In the past few years, the autoimmune theory of cryptorchid development has been actively studied. Immunity can attack the sex glands, counting them as bacteria, and lower the sensitivity of the testicles to testosterone.


Modern physicians distinguish several types of cryptorchidism:

  • True cryptorchidism. The testicle is not dipped into the scrotum with the help of manual reduction. It can be in the inguinal canal in the upper or middle part of the scrotum or even in the abdominal cavity.
  • False cryptorchidism. The testicle can be dropped into the scrotum at any of its original positions. The reason for such a pathology in increasing muscle tone.
  • Ectopia of testis. The organ is found on the thigh, in the perineum, in the groin or at the root of the penis. You can not bring him into the scrotum with your hands.
  • The testicle that rose. Sometimes the organ descends into the scrotum, and then rises back because of too slow growth of the spermatic cord.


Examination на предмет крипторхизма необходимо проводить в первые дни или недели жизни малыша. Делают это при помощи пальпации мошонки и пахового канала. Это позволит определить, на месте ли яички и при необходимости дифференцировать истинный и ложный крипторхизм.

If abnormalities are detected during palpation, additional tests will be required:

  • Instrumental, such as ultrasound, CT and NMR for detailed examination of the baby's organs;
  • Contrast angiography (a picture using contrast medium), which will allow to determine the location of the testicle;
  • A blood test to determine hormones.

In some cases it is not possible to detect the testicles. Then they talk about anarchism or monarchism, the total absence of one or both organs.

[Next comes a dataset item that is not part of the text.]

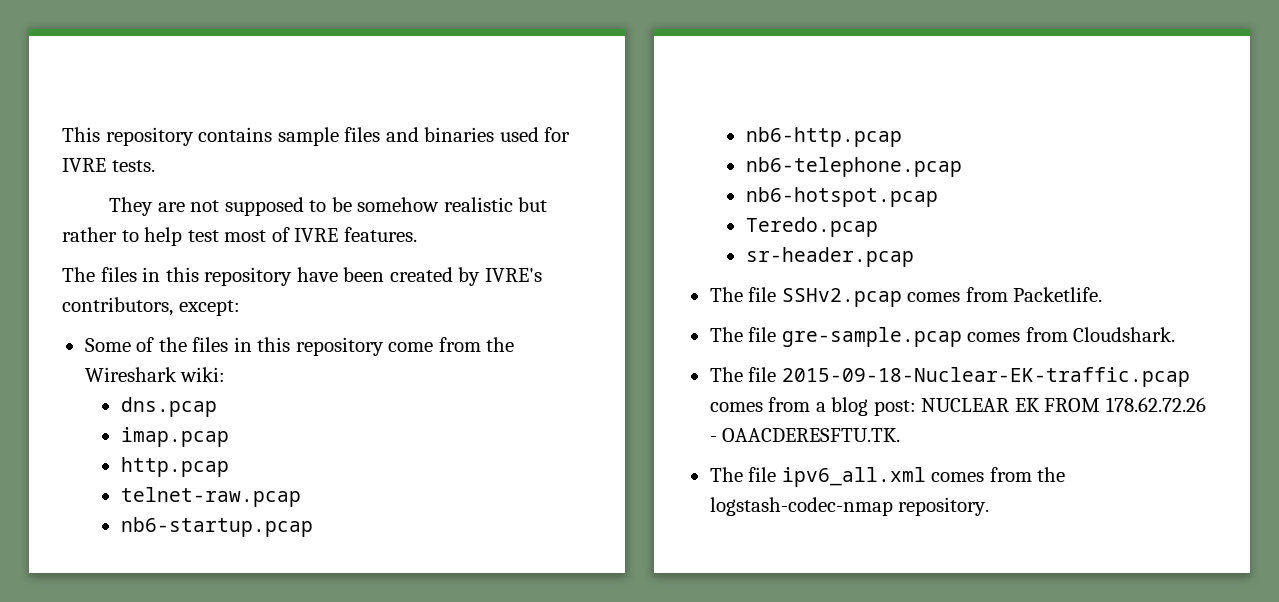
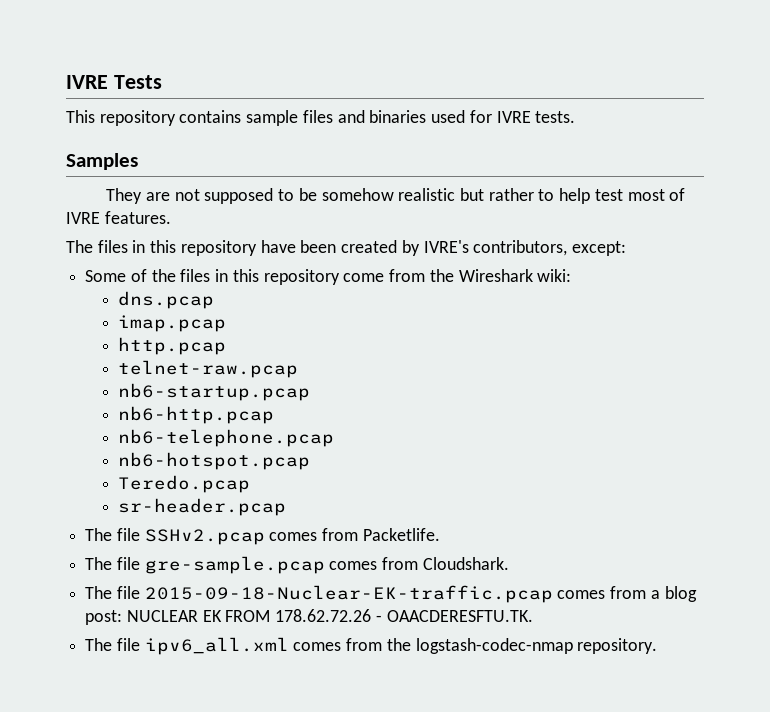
(62, 134) none -> [66,75,162,89] IVRE Tests //
(155, 166) none -> [66,153,138,170] // Samples

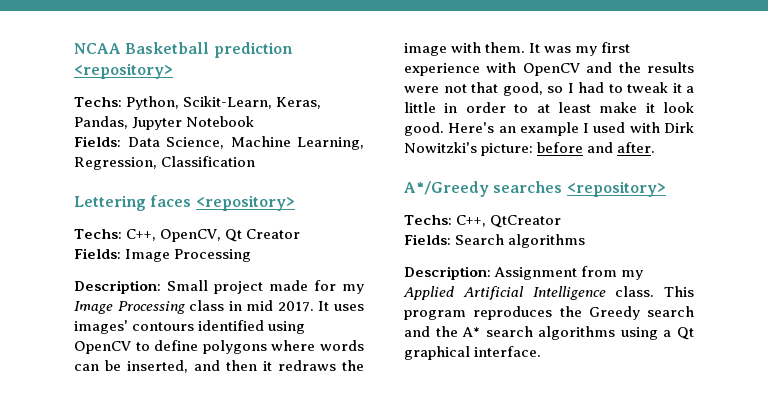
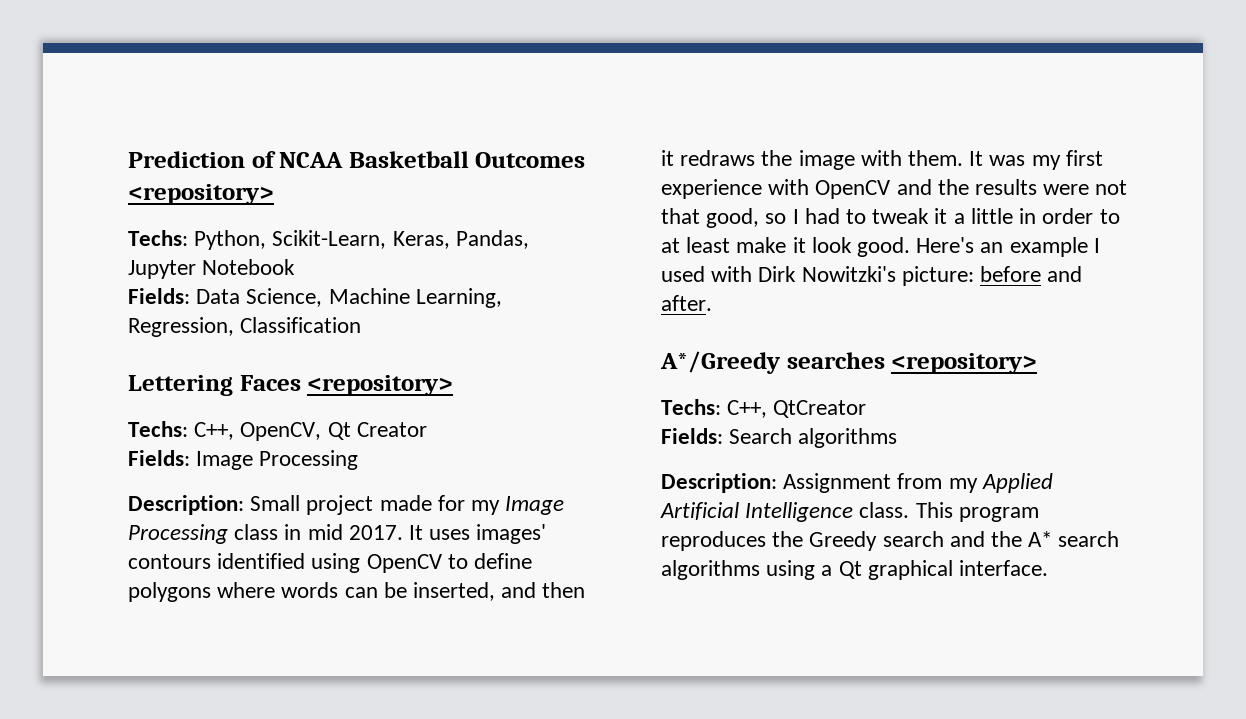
(74, 48) none -> [128,151,276,168] Prediction of
[213,42,293,58] prediction -> [475,152,586,168] Outcomes
[150,195,192,207] faces -> [239,375,301,391] Faces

Approximately 70% of cases of cryptorchidism occur without any treatment during the first year of life of the baby. If during this time omission did not occur, it is necessary to conduct surgical treatment. Without this, the child faces a number of serious complications:

  • Ineffective infertility due to impaired sperm production;
  • Impotence and shaping of the figure by the female type due to a malfunction in the hormonal function of the testicles;
  • Increase of risk of oncological diseases of testis;
  • Injury of the testicle or its torsion. In the latter situation, immediate surgical intervention is required, since the blood circulation in the organ is impaired.


If cryptorchidism is detected immediately after the birth of a child, doctors recommend expectant management. Most likely, the testicles will descend into the scrotum spontaneously. If the situation has not changed for the year, it is recommended treatment - medicamental or surgical.

In bilateral cryptorchidism, if the testicles are located near the scrotum, the use of hormonal drugs - chorionic gonadotropin or gonadotropin-releasing - is recommended. Enter them intramuscularly twice a week for 5 weeks. This method is used infrequently, since its effectiveness is low, and there is a risk of side effects.

In the overwhelming majority of cases of cryptorchidism, it is treated promptly. Such a surgical procedure is called orchidopexy. Carry it after the child turns a year, usually up to two years. Approximately half of the cases during the operation the doctor sees the absence of the testicles or removes them, revealing severe disorders in the structure.

This is a rather complicated operation requiring high qualification of the doctor. But if carried out correctly, it is easily transferred and rarely leads to complications.


Timely treatment significantly reduces the risk of complications. But even in this situation, about 20% of patients with unilateral cryptorchidism develop infertility. With two-way non-admission this figure reaches 70-80%. In the rest the child can normally live and develop. If the function of the testicles is broken or they are absent, the hormonal balance can be adjusted for the correct development according to the male type.